Muchos países están comenzando a flexibilizar la entrada para viajeros vacunados. Es una buena idea, aunque ha sido aplicada de manera incompetente. Algunos países están innecesariamente quisquillosos respecto de qué vacunas reconocer.
Reino Unido, que ha inoculado a sus ciudadanos con 5 millones de dosis de AstraZeneca hechas en India, se rehúsa a excluir de la obligación de cuarentena a viajeros de ese país que han sido inyectados con la misma marca. Ha donado dosis a otros países, pero no exime de cuarentenas a quienes fueron vacunados con ellas. Durante un tiempo, China solo permitió el ingreso de quienes fueron inoculados con dosis hechas allí.
Hay una mejor forma de regular los viajes. El primer principio es tenerlas abiertas “por default”, lo que no significa ingreso libre para todos aunque las restricciones deben ser limitadas, temporales y dirigidas a ralentizar la importación de nuevas variantes -en lugar de la misión imposible de detenerlas-. Si alguna se establece en un país de destino, como la delta en casi todo el mundo, las restricciones se hacen innecesarias y deberían ser levantadas.
El segundo principio es que todos los países acepten vacunas aprobadas por la OMS. Poca gente tiene la opción de escoger qué dosis recibir; prohibir la entrada a filipinos inoculados con la rusa y permitirla a quienes les tocó la de Pfizer convierte el viaje en una lotería. Discriminar en base a algo sobre lo que las personas no tienen poder de elección es injusto. También socava el esfuerzo global de vacunación ya que hace que algunas vacunas parezcan de segunda clase.

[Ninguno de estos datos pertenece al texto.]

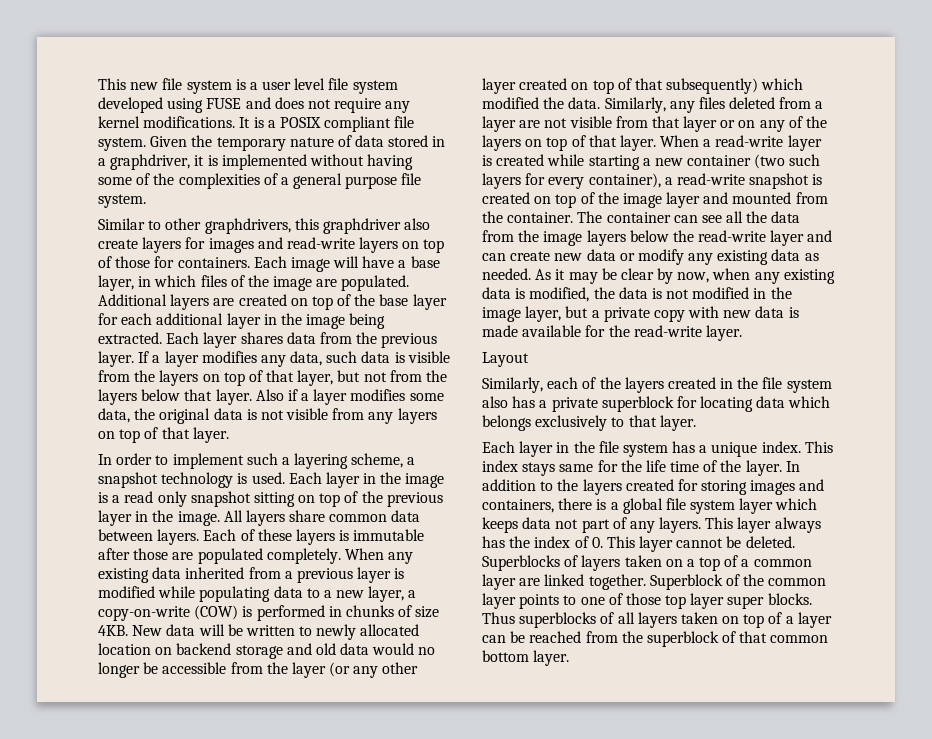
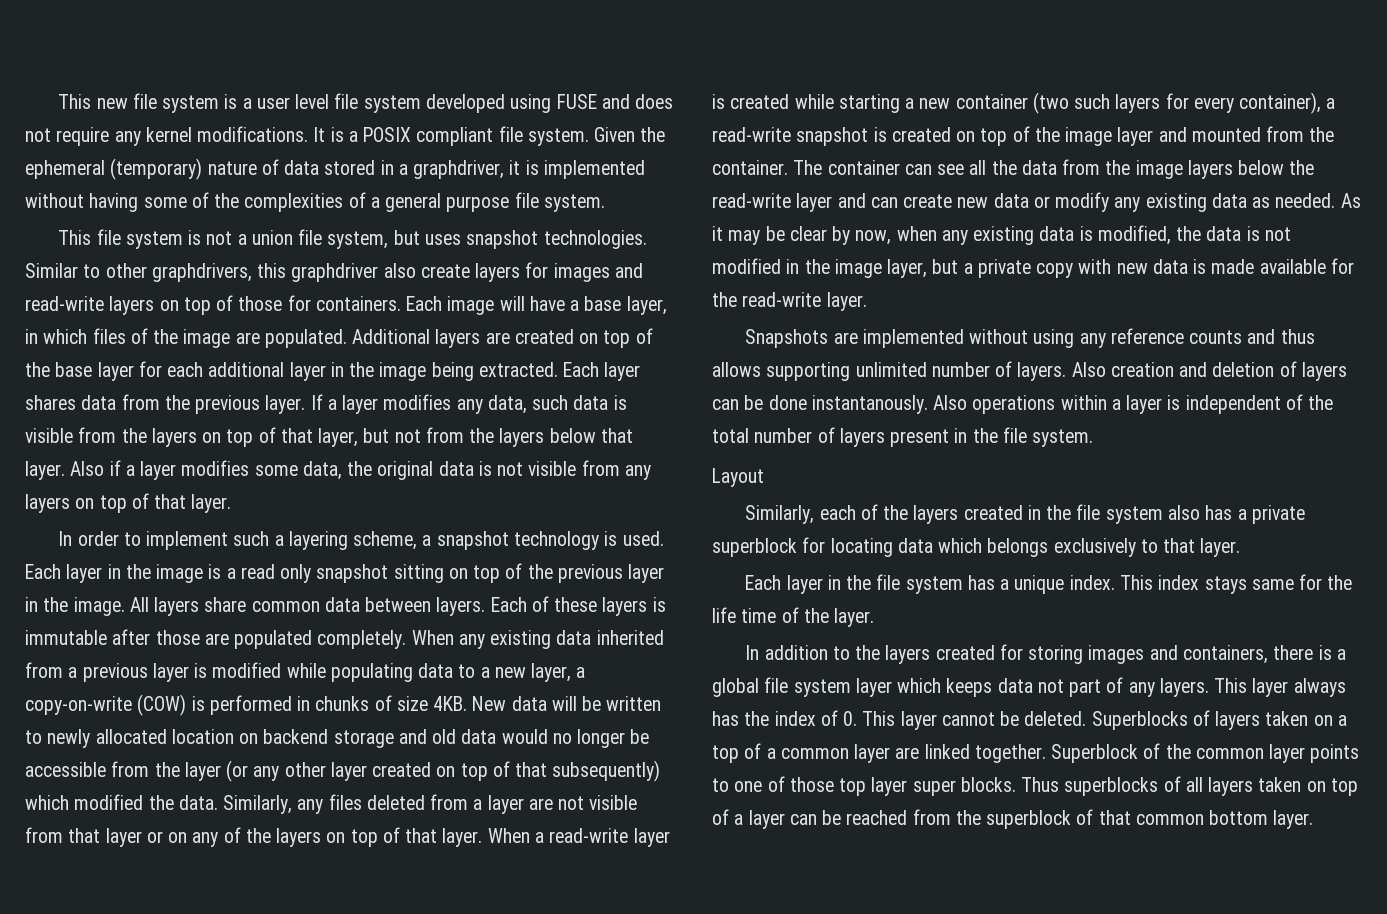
[216,137,286,151] temporary -> [25,158,203,180] ephemeral (temporary)
(146, 201) none -> [58,229,647,249] This file system is not a union file system, but uses snapshot technologies.
(742, 333) none -> [745,328,1315,348] [712,361,1347,381] [712,394,1334,414] [712,427,1094,447] // Snapshots are implemented without using any reference counts and thus allows supporting unlimited number of layers. Also creation and deletion of layers can be done instantanously. Also operations within a layer is independent of the total number of layers present in the file system.
(782, 468) none -> (875, 617) //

El tercero es garantizar que las reglas sean transparentes y universales, pues muy a menudo la conveniencia política se pone por encima de la ciencia. Si se aprecia que los países occidentales parecen favorecerse entre ellos y excluyen al resto del mundo, el resto del mundo tomará nota y lo recordará.
El derecho a desplazarse es una de las libertades más preciadas. Solo debería ser restringido cuando las medidas en ese sentido claramente salvarán vidas y debe ser restaurado tan pronto como viajar sea seguro. Y en la mayor parte de casos, eso significa ahora mismo.